Oops! Received status code 500 for page https://www.ratebeer.com/beer-ratings/0/54/!


## Step 3
Use Selenium to visit each beer detail page to scrape field data.

In [8]:
ser = Service(r"C:\Program Files\chromedriver.exe")
driver = webdriver.Chrome(service=ser)

csv_file = open('beer_data.csv', 'w', newline='', encoding='utf8')
csv_writer = csv.writer(csv_file)
csv_writer.writerow(['brewery', 'beer_name', 'overall_score', 'style_score', 'rating',
                    'num_ratings', 'num_reviews', #'city', 'state_region', 'country',
                    'location', 'abv_percent', 'beer_style', 'description', 'served_in_list',
                    'cal_per_355_ml', 'date_added', 'url'])

for url in total_urls:
    driver.get(url)

    beer_dict = {}

    # Waiting for site to load before clicking "Accept Cookies"
    time.sleep(1)

    # Click "Accept Cookies" if popup exists
    try:
        cookies_btn = driver.find_element('xpath', '//button[@id="onetrust-accept-btn-handler"]')
        cookies_btn.click()
    except:
        pass

    show_more = driver.find_element('xpath', '//button[@class="MuiButtonBase-root MuiButton-root MuiButton-text Button___StyledMaterialButton-FZwYh bGOCJz colorized__WrappedComponent-apsCh kAVjHC -ml-3 mt-3 MuiButton-textPrimary"]')
    show_more.click()

    # Scrape brewery name
    beer_dict['brewery'] = driver.find_element('xpath', '//a[@class="MuiTypography-root Text___StyledTypographyTypeless-bukSfn pzIrn colorized__WrappedComponent-hrwcZr liJcHu Anchor___StyledText-uWnSM eseQug MuiTypography-subtitle1"]').text

    # Scrape beer name
    beer_dict['beer_name'] = driver.find_element('xpath', '//div[@class="MuiTypography-root Text___StyledTypographyTypeless-bukSfn pzIrn text-500 colorized__WrappedComponent-hrwcZr hwjOn mt-3 MuiTypography-h4"]').text

    # Scrape overall and style scores
    try:
        overall_score = driver.find_element('xpath', '//div[@class="BeerRatingsWidget___StyledDiv3-eOHJZv bulLND fa-c"]/div[1]/div')
        overall_score = int(overall_score.text)
    except:
        overall_score = None
#         print(f"Oops!
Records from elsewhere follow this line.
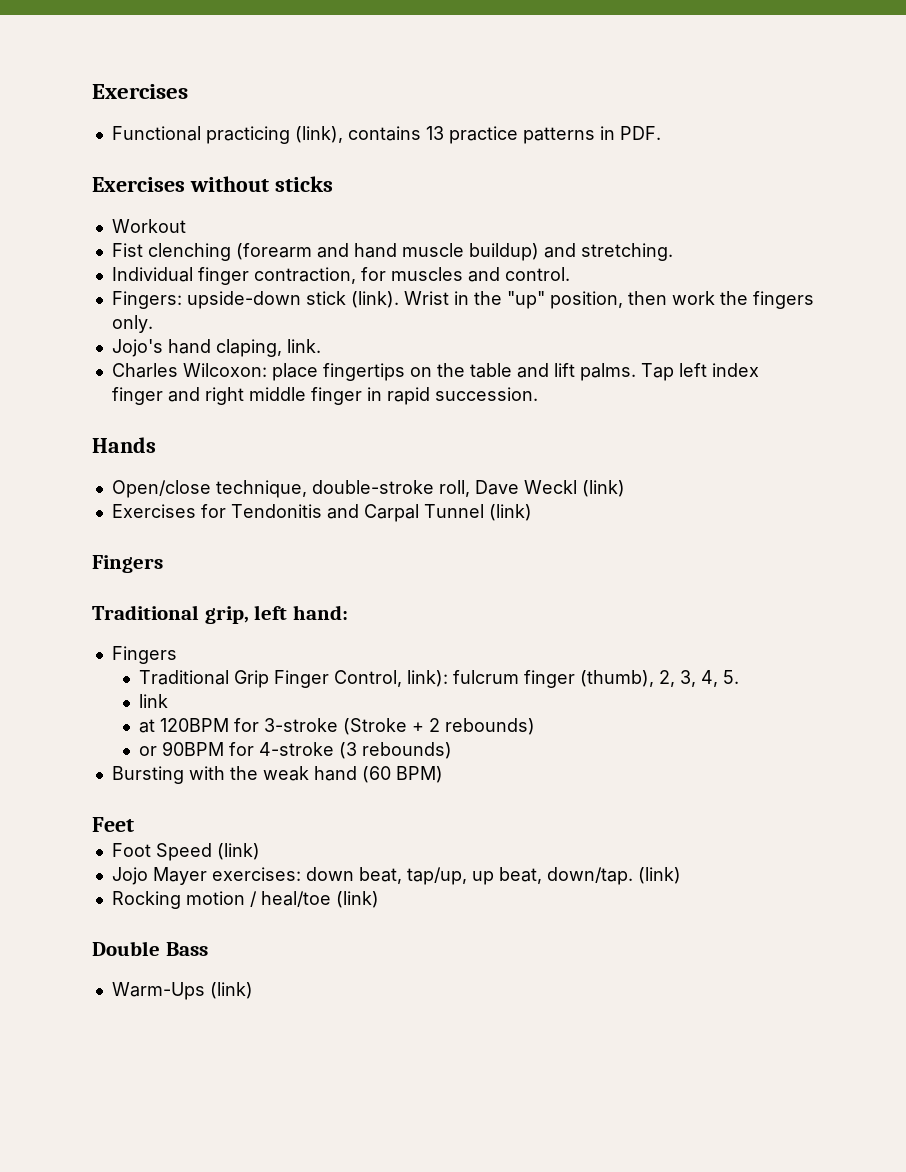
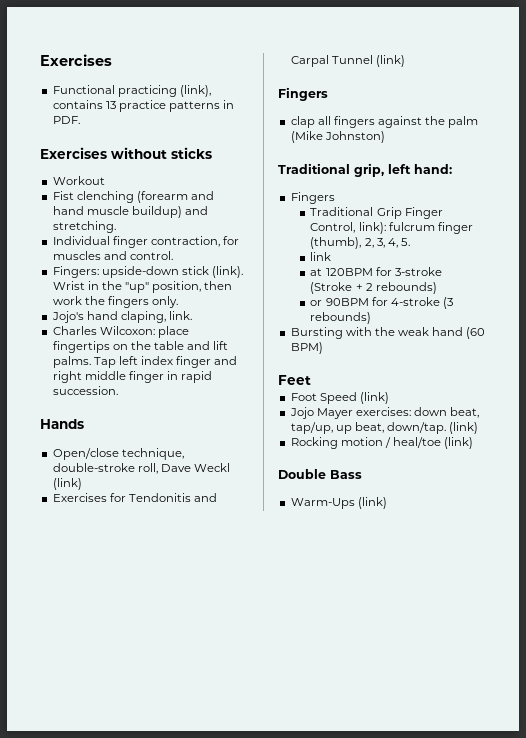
(163, 564) none -> [290,116,479,128] [290,131,385,143] // clap all fingers against the palm (Mike Johnston)

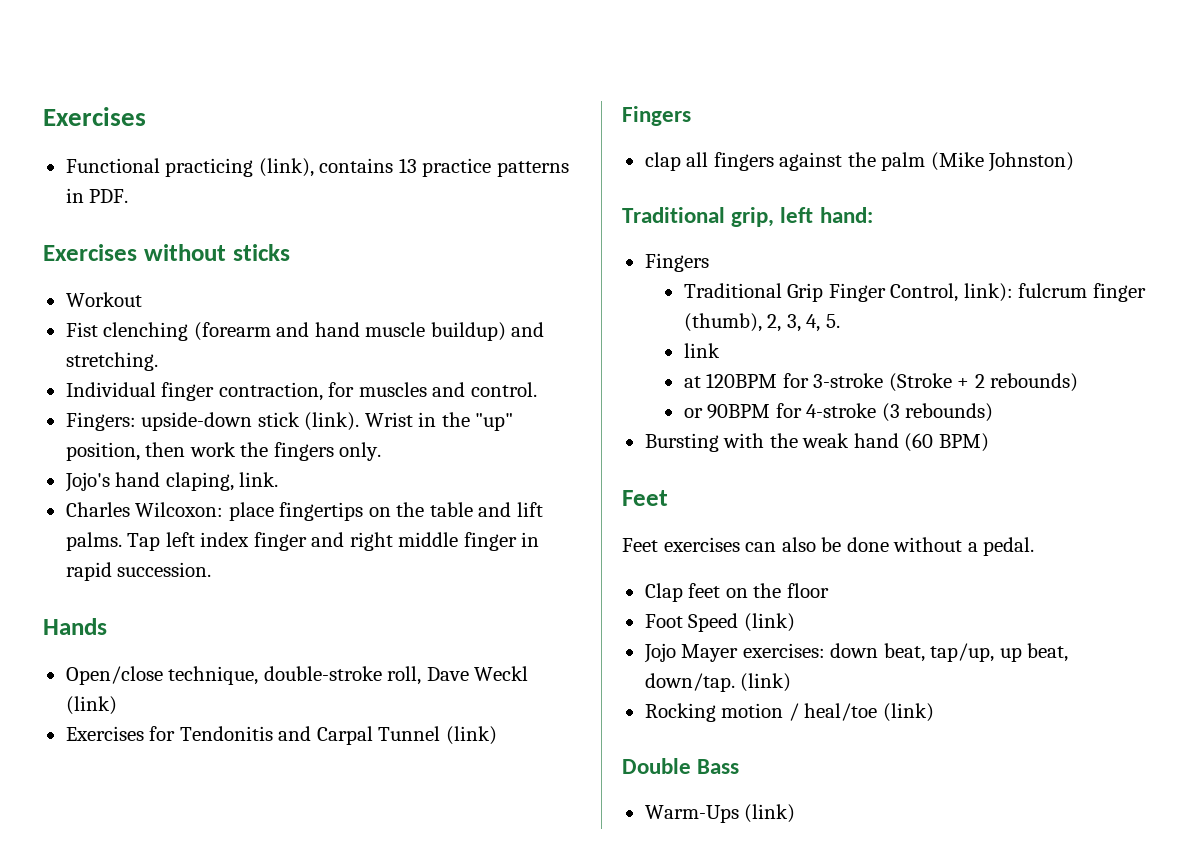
(311, 380) none -> [622,537,1035,556] [644,583,829,602] // Feet exercises can also be done without a pedal. // Clap feet on the floor

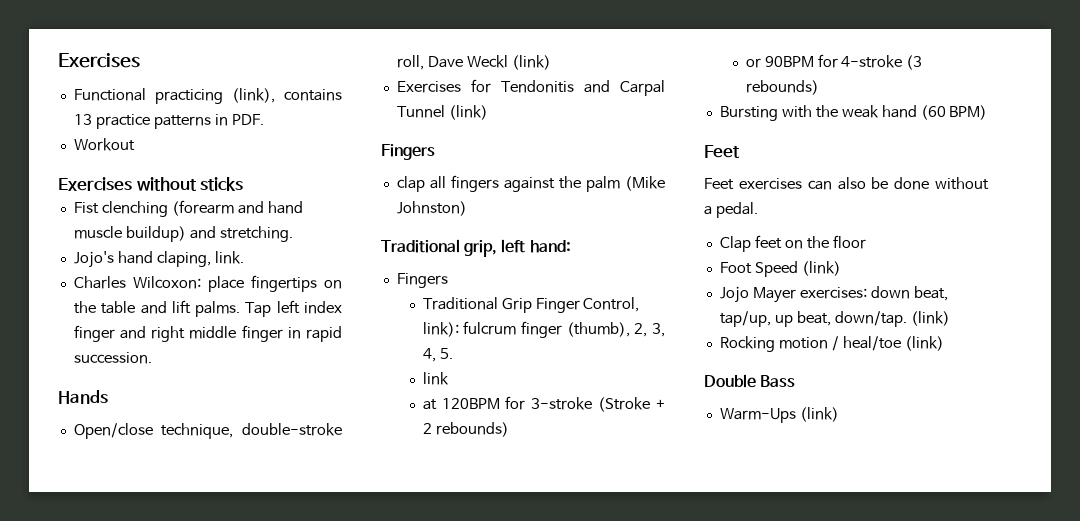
(129, 196) none -> [73,138,135,151] // Workout
[65,292,142,307] // Workout -> (244, 184) none
[65,382,537,401] [65,412,514,431] [65,442,382,461] // Individual finger contraction, for muscles and control. // Fingers: upside-down stick (link). Wrist in the "up" position, then work the fingers only. -> (293, 234) none

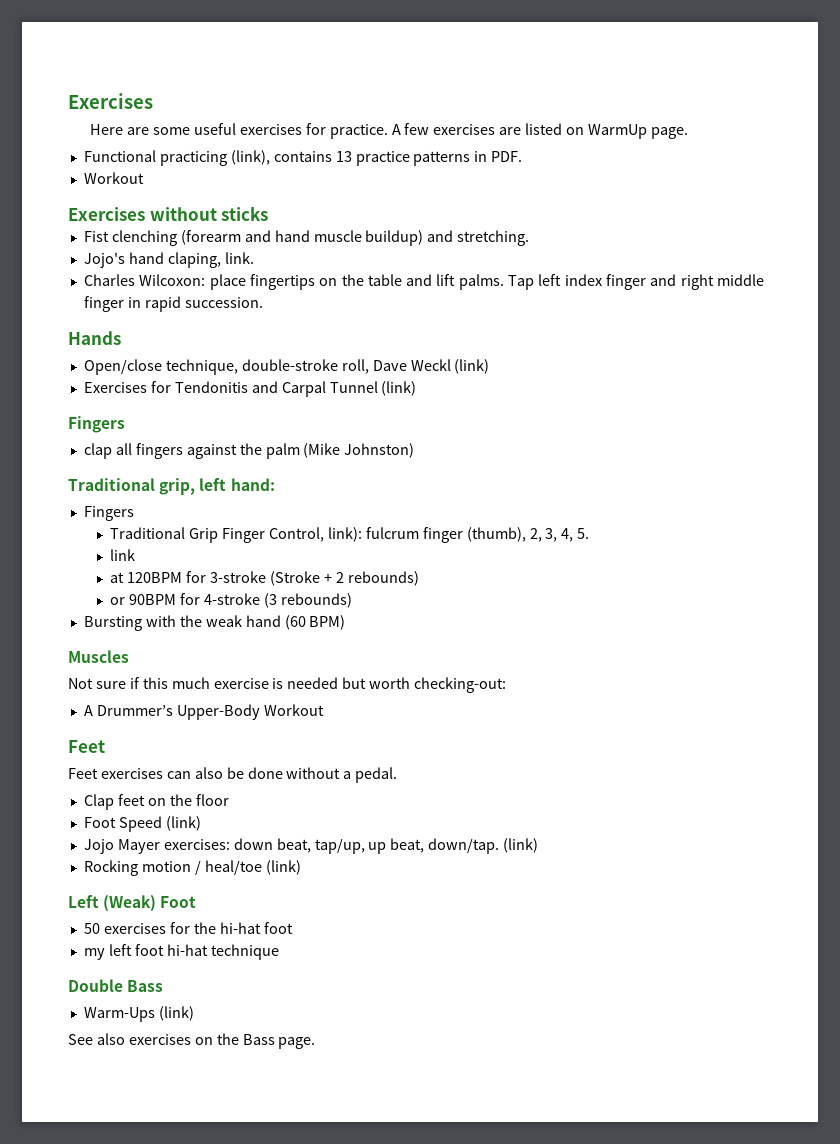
[58,53,140,68] Exercises -> [68,93,153,109] [90,123,688,139] Exercises // Here are some useful exercises for practice. A few exercises are listed on WarmUp page.
(988, 112) none -> [68,650,129,663] [68,677,507,693] [83,704,324,720] // Muscles // Not sure if this much exercise is needed but worth checking-out: // A Drummer’s Upper-Body Workout
[704,374,796,388] [719,407,839,423] Double Bass // Warm-Ups (link) -> [68,895,197,912] [83,922,293,934] [83,944,279,960] [68,979,164,992] [83,1006,194,1022] [68,1033,316,1049] Left (Weak) Foot // 50 exercises for the hi-hat foot // my left foot hi-hat technique // Double Bass // Warm-Ups (link) // See also exercises on the Bass page.

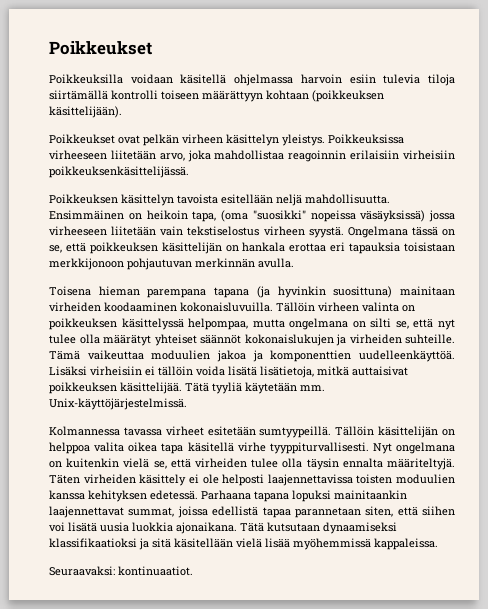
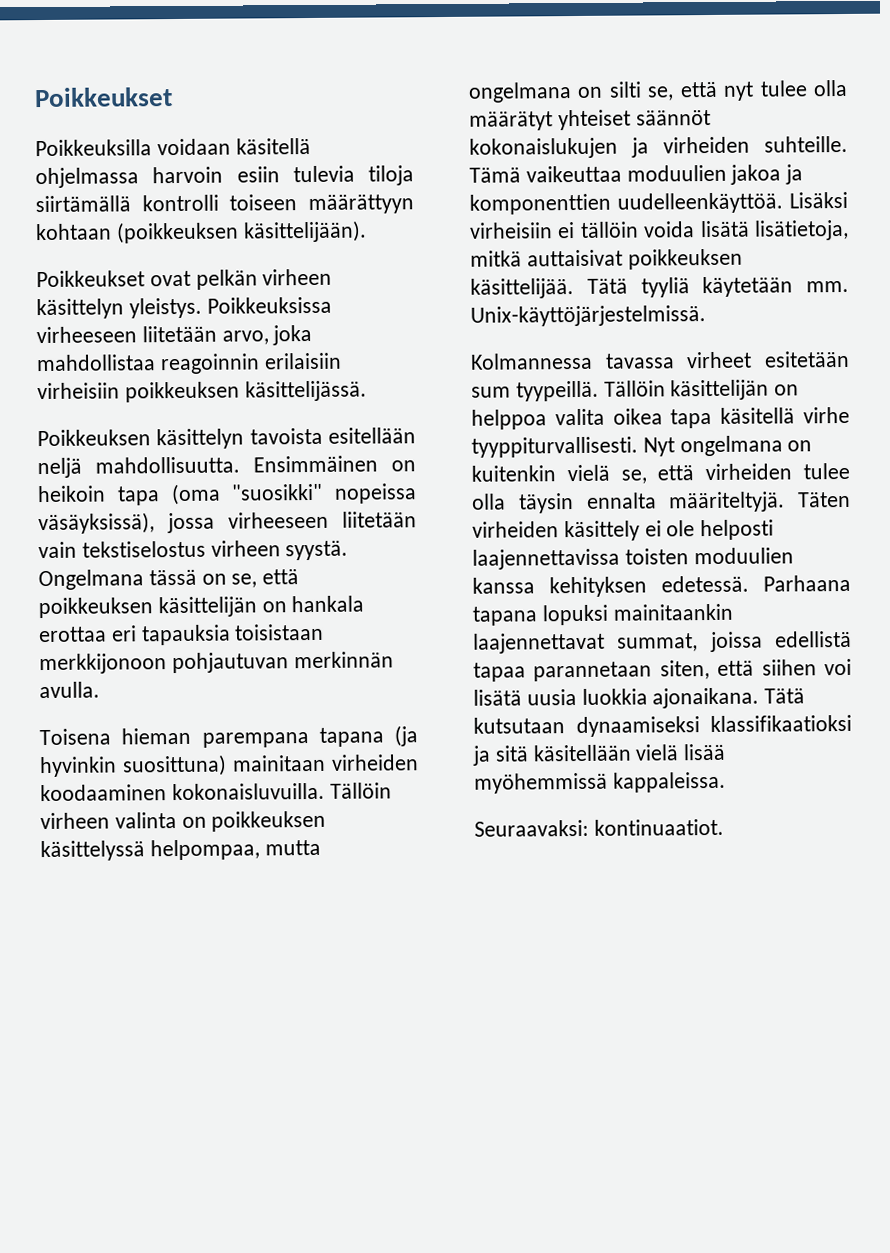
[49,166,189,178] poikkeuksenkäsittelijässä. -> [124,380,367,403] poikkeuksen käsittelijässä.
[192,211,217,222] tapa, -> [116,486,160,506] tapa
[360,210,426,222] väsäyksissä) -> [38,512,155,535] väsäyksissä),
[259,426,332,438] sumtyypeillä. -> [471,380,599,402] sum tyypeillä.

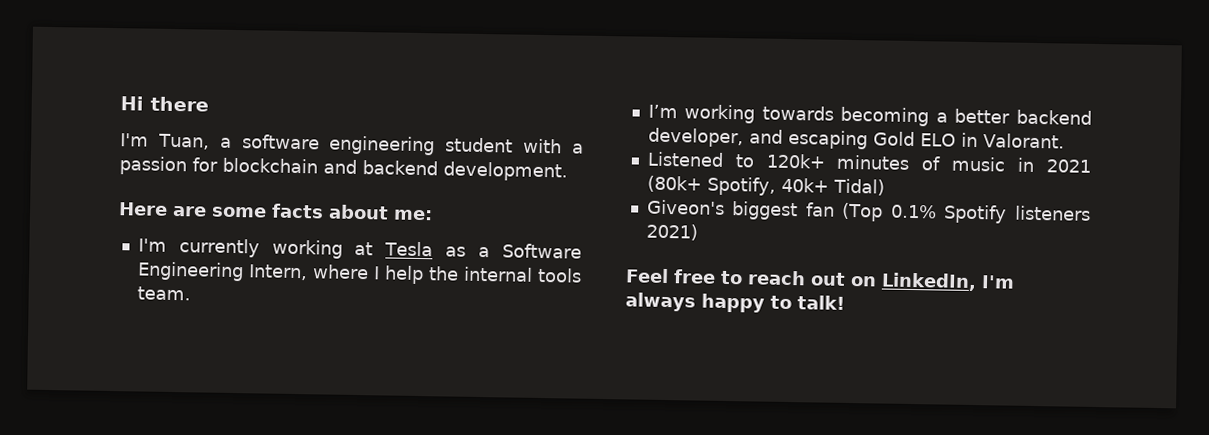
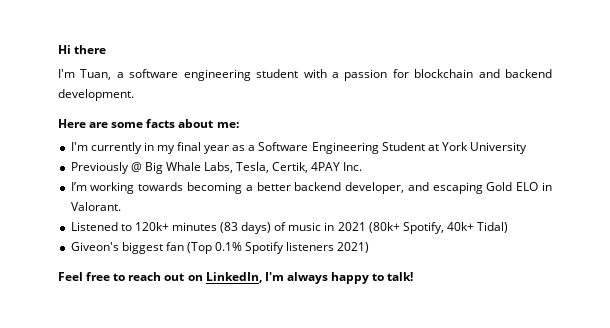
[271,239,582,259] [136,261,582,285] [136,286,191,301] working at Tesla as a Software Engineering Intern, where I help the internal tools team. -> [143,142,528,154] [70,162,363,174] in my final year as a Software Engineering Student at York University // Previously @ Big Whale Labs, Tesla, Certik, 4PAY Inc.
(911, 162) none -> [220,222,272,234] (83 days)

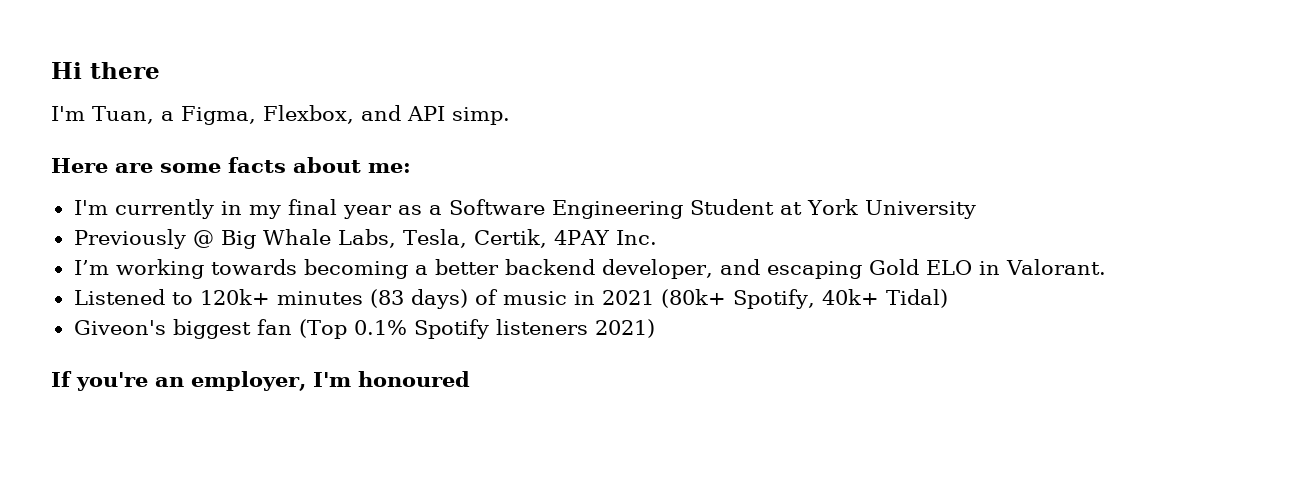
[129,69,552,81] [58,89,134,101] software engineering student with a passion for blockchain and backend development. -> [181,105,510,125] Figma, Flexbox, and API simp.
[58,272,414,284] Feel free to reach out on LinkedIn, I'm always happy to talk! -> [51,371,470,391] If you're an employer, I'm honoured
Overall score missing for page: {url}")

    beer_dict['overall_score'] = overall_score

    try:
        style_score = driver.find_element('xpath', '//div[@class="BeerRatingsWidget___StyledDiv3-eOHJZv bulLND fa-c"]/div[2]/div')
        style_score = int(style_score.text)
    except:
        style_score = None
#         print(f"Oops! Style score missing for page: {url}")

    beer_dict['style_score'] = style_score

    # Scrape rating
    beer_dict['rating'] = float(driver.find_element('xpath', '//div[@class="MuiTypography-root Text___StyledTypographyTypeless-bukSfn pzIrn text-500 colorized__WrappedComponent-hrwcZr hwjOn mr-2 MuiTypography-body2"]').text)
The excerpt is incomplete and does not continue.